Why is it so simple to grow weeds yet those so called easy grow carrots prove so pesky. It’s as if the carrots pop out of the seeds, feel the Yorkshire soil and go ‘YOU HAVE GOT TO BE JOKING’.

So if the carrots play ball then we are moving into a spell of living off stews, soups and apple crumble. I can happily live with that. I’m always thankful for whatever the garden yields. It does have to contend with the muppet gardener and Captain Chaos.

So yes it’s that time of year. The weather starts to break OR in our case, break even more. It starts to get colder and darker. For many it can be a tough change. Heralding a long period of what feels like ever increasing claustrophobic imprisonment. Me included. That’s where friendships, happy things and dreams are so important. They can help soften the sadness, even lift us into a better place. So for me it’s time to increasingly focus on those things. I can’t do anything about the weather but I can do influence the truly important stuff. Soon the autumn colours will become spectacular. The important stuff can lift the soul. Yes the following months can be bleak BUT they can also yield so much beauty and wonderful moments as well

Now it’s time to give those carrots a good talking to.

The shape of bread to come

See the sun does shine in Yorkshire – occasionally.

How can baking be so hard. Everything seemed to be going so well and then you end up with very odd shape bread. One day, one day.

Maybe I can blame these baking woes on a lack of sleep. At least it ended up tasting ok. So it’s kind of a result.

I was sat drinking my herbal tea and having my misshapen bread with some hummus. Really, is this what life has become….. sudden urge for proper coffee and a sausage roll. But that is life currently for me. I might wish for something else but circumstances dictate otherwise. Wow that feeling could cover so many things. But at that precise moment my eyes wandered to a book on the table. A book about Ski Jumping. One small dream is remembered.

I have always wanted to go to and see just one Ski Jumping competition. Have never got round to doing that. Circumstances have repeatedly prevented that. Now as a single parent with a son who struggles to get to the front gate of the house, those circumstances seem to be even more insurmountable. Another winter will pass. It’s definitely not happening this season. Maybe not for a number of years.

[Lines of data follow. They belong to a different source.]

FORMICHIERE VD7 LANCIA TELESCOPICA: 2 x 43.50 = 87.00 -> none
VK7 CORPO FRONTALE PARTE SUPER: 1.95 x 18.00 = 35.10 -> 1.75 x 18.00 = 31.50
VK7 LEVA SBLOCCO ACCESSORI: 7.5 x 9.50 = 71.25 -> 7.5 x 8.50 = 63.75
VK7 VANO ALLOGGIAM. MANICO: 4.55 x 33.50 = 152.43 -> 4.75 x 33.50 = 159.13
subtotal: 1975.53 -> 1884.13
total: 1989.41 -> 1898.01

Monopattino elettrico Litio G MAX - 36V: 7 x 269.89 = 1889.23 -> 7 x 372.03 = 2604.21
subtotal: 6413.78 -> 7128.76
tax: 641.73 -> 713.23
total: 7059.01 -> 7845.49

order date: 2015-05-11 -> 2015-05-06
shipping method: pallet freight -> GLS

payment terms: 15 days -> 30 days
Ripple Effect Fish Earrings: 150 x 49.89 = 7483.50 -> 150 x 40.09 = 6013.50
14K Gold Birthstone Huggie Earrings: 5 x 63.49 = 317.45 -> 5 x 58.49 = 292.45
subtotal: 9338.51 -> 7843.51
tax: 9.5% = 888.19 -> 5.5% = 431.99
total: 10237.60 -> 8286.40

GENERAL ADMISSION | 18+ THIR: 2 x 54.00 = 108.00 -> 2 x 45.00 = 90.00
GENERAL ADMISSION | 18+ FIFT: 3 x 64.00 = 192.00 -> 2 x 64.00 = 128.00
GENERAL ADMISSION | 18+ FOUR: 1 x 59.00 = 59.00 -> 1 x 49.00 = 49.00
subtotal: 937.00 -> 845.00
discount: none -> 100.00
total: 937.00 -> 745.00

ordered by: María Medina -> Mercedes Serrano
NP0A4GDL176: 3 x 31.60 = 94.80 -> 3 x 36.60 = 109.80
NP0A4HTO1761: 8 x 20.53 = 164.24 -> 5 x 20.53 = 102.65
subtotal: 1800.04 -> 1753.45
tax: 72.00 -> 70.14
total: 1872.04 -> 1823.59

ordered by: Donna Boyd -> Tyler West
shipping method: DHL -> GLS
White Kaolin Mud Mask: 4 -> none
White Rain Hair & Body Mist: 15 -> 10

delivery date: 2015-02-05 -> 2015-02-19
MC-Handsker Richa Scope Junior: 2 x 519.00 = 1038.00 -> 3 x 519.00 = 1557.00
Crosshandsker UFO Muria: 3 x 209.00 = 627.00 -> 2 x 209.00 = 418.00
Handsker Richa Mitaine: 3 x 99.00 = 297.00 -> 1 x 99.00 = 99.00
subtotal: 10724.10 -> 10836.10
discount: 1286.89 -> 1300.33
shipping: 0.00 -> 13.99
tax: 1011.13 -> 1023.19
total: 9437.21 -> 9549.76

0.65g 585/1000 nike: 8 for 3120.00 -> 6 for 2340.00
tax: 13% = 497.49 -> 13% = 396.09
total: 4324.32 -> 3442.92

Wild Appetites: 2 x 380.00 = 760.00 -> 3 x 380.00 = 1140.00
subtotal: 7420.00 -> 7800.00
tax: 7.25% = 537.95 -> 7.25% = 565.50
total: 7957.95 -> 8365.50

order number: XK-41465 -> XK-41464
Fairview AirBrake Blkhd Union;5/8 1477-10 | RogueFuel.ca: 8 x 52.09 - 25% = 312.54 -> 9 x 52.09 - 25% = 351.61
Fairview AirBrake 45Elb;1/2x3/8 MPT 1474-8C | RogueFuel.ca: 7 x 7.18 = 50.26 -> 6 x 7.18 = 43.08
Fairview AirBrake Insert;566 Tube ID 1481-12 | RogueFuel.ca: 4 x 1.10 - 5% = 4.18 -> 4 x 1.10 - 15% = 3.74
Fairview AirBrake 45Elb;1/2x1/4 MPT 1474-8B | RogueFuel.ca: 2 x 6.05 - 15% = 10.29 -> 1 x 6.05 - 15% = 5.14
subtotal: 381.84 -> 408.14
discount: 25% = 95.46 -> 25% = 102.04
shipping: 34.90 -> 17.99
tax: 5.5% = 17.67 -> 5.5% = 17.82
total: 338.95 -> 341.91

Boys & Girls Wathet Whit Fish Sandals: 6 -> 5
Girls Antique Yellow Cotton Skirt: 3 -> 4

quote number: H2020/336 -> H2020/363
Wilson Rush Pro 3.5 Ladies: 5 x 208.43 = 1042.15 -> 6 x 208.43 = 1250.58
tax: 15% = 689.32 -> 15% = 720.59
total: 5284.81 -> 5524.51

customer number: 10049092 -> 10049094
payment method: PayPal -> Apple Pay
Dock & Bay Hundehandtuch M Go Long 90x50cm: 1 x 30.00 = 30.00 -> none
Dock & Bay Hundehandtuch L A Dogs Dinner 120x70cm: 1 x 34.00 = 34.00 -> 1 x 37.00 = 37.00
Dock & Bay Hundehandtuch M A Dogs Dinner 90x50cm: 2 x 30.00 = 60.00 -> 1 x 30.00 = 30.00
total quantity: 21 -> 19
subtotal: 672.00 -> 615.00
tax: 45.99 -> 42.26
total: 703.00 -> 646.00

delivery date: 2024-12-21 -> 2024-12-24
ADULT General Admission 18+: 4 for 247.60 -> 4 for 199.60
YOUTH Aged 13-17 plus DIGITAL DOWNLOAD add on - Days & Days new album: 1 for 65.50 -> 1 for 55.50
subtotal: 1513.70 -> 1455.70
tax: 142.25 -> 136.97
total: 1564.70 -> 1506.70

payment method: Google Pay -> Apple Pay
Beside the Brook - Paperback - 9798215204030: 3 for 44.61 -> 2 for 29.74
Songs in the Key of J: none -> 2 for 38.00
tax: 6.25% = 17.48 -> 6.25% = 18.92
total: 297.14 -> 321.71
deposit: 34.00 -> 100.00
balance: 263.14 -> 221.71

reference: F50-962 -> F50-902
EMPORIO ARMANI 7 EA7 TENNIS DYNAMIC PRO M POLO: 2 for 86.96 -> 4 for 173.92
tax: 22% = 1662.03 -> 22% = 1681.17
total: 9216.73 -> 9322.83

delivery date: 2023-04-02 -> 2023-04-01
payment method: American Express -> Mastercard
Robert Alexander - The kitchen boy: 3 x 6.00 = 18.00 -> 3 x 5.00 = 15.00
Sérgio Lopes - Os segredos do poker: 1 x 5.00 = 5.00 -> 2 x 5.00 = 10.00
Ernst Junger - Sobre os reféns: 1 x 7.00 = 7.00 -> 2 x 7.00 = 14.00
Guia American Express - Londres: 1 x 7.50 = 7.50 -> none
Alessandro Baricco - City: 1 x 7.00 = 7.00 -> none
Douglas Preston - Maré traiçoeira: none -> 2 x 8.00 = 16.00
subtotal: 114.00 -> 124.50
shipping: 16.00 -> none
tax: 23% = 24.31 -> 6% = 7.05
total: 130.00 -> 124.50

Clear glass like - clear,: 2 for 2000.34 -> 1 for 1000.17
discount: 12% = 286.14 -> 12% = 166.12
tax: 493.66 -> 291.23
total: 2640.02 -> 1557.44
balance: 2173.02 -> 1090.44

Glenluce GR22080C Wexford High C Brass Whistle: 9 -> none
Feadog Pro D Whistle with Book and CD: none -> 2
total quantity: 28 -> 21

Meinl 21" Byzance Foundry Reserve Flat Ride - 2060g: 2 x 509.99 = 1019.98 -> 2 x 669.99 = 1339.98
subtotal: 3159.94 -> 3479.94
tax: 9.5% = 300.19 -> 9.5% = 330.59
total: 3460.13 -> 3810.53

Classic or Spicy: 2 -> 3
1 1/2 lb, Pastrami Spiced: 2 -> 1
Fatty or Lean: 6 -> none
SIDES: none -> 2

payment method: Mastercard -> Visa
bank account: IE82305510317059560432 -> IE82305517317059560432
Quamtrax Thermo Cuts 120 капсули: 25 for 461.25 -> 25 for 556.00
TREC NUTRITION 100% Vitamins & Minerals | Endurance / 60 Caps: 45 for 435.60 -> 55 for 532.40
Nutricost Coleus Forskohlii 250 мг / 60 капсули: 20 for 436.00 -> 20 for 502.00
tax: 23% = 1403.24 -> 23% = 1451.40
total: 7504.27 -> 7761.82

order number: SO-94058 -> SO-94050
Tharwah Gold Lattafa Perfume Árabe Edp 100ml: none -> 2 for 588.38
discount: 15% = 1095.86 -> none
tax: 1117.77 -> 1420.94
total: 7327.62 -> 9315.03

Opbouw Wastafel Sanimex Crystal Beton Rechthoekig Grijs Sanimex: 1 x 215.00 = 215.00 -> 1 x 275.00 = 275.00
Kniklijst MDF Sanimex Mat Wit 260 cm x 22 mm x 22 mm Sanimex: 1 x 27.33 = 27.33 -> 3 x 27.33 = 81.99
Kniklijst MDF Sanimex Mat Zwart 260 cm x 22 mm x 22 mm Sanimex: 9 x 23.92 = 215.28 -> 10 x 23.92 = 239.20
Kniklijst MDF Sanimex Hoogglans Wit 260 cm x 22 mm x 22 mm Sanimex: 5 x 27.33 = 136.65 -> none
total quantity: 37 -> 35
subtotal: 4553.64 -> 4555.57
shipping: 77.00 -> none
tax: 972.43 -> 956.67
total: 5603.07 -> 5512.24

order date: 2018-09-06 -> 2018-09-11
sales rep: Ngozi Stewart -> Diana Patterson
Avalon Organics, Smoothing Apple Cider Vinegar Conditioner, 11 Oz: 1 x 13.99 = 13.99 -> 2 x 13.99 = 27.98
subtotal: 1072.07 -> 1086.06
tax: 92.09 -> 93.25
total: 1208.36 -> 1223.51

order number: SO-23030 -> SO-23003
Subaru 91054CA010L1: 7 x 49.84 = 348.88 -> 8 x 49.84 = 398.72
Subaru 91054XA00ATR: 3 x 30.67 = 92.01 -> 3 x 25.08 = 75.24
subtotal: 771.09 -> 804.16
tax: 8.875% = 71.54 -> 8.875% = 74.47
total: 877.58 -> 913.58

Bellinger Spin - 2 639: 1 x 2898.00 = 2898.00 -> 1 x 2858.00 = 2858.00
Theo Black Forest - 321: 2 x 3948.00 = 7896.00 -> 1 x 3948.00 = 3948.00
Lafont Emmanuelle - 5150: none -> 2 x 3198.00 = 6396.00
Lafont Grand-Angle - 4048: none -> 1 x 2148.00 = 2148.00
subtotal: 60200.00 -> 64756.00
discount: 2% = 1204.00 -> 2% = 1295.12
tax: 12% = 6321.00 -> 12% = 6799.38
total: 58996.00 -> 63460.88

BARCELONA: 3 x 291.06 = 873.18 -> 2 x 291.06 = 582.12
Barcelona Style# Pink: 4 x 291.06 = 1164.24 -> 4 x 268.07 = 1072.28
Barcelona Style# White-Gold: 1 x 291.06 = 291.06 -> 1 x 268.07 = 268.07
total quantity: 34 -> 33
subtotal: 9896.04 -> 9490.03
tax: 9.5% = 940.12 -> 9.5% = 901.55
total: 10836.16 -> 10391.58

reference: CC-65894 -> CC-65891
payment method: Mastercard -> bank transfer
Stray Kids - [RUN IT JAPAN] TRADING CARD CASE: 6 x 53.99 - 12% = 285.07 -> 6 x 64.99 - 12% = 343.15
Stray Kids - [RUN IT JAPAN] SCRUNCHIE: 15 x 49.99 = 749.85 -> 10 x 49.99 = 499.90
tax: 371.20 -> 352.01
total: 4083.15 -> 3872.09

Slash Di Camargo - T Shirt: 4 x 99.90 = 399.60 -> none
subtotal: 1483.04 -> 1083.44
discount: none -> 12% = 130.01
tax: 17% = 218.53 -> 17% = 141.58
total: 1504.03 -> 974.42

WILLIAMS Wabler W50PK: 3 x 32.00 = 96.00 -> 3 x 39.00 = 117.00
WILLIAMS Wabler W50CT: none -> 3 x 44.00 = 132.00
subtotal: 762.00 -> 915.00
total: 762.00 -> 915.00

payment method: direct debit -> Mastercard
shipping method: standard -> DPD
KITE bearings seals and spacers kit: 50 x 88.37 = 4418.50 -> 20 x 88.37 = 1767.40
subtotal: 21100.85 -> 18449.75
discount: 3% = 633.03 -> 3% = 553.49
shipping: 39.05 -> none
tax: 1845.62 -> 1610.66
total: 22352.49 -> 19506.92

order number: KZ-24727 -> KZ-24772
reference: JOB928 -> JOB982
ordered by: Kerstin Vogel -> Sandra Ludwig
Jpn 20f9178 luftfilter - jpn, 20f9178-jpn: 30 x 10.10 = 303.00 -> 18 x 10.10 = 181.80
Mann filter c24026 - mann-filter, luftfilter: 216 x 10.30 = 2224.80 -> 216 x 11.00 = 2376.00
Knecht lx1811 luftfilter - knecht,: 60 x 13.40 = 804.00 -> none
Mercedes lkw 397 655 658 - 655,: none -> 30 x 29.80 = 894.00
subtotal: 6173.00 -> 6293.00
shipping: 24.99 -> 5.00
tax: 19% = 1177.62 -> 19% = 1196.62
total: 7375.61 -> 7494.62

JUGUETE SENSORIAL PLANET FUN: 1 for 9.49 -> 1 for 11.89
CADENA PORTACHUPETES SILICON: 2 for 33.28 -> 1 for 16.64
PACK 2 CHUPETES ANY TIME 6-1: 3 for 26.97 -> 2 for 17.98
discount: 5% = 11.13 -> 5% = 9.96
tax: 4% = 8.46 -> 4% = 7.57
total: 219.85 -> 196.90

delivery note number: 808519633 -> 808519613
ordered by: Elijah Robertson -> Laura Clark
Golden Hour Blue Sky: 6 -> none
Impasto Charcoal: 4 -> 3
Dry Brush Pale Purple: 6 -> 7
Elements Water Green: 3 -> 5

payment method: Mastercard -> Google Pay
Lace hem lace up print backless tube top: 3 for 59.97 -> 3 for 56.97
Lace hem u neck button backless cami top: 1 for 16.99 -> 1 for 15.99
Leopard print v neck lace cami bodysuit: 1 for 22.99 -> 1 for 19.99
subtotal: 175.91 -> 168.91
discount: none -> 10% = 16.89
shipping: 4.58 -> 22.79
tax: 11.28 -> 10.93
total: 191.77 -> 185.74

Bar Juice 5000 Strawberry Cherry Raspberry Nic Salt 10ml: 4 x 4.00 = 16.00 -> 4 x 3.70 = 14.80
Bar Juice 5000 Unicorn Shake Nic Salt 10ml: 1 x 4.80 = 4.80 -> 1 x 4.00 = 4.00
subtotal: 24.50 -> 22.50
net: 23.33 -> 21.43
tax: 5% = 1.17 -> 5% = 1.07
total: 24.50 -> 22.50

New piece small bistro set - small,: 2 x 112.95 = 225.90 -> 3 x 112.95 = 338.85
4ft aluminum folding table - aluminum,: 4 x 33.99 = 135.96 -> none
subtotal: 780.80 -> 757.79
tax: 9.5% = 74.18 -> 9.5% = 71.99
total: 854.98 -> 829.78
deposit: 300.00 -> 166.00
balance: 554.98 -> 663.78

Yes it’s a little deflating but don’t get me wrong. That dream hasn’t died. It’s still there. Still cherished. The future still offers hope. Just have to deal with the here and now. In all likelihood autumn and winter will see no real change in our circumstances. The next 6 months will be largely restricted to our house and garden. Very few social encounters. Single parenting day in day out. More days of dodgy bread and hummus lunches. But it is what it is. Will just deal with that. But I won’t forget those special dreams. That what keeps me going.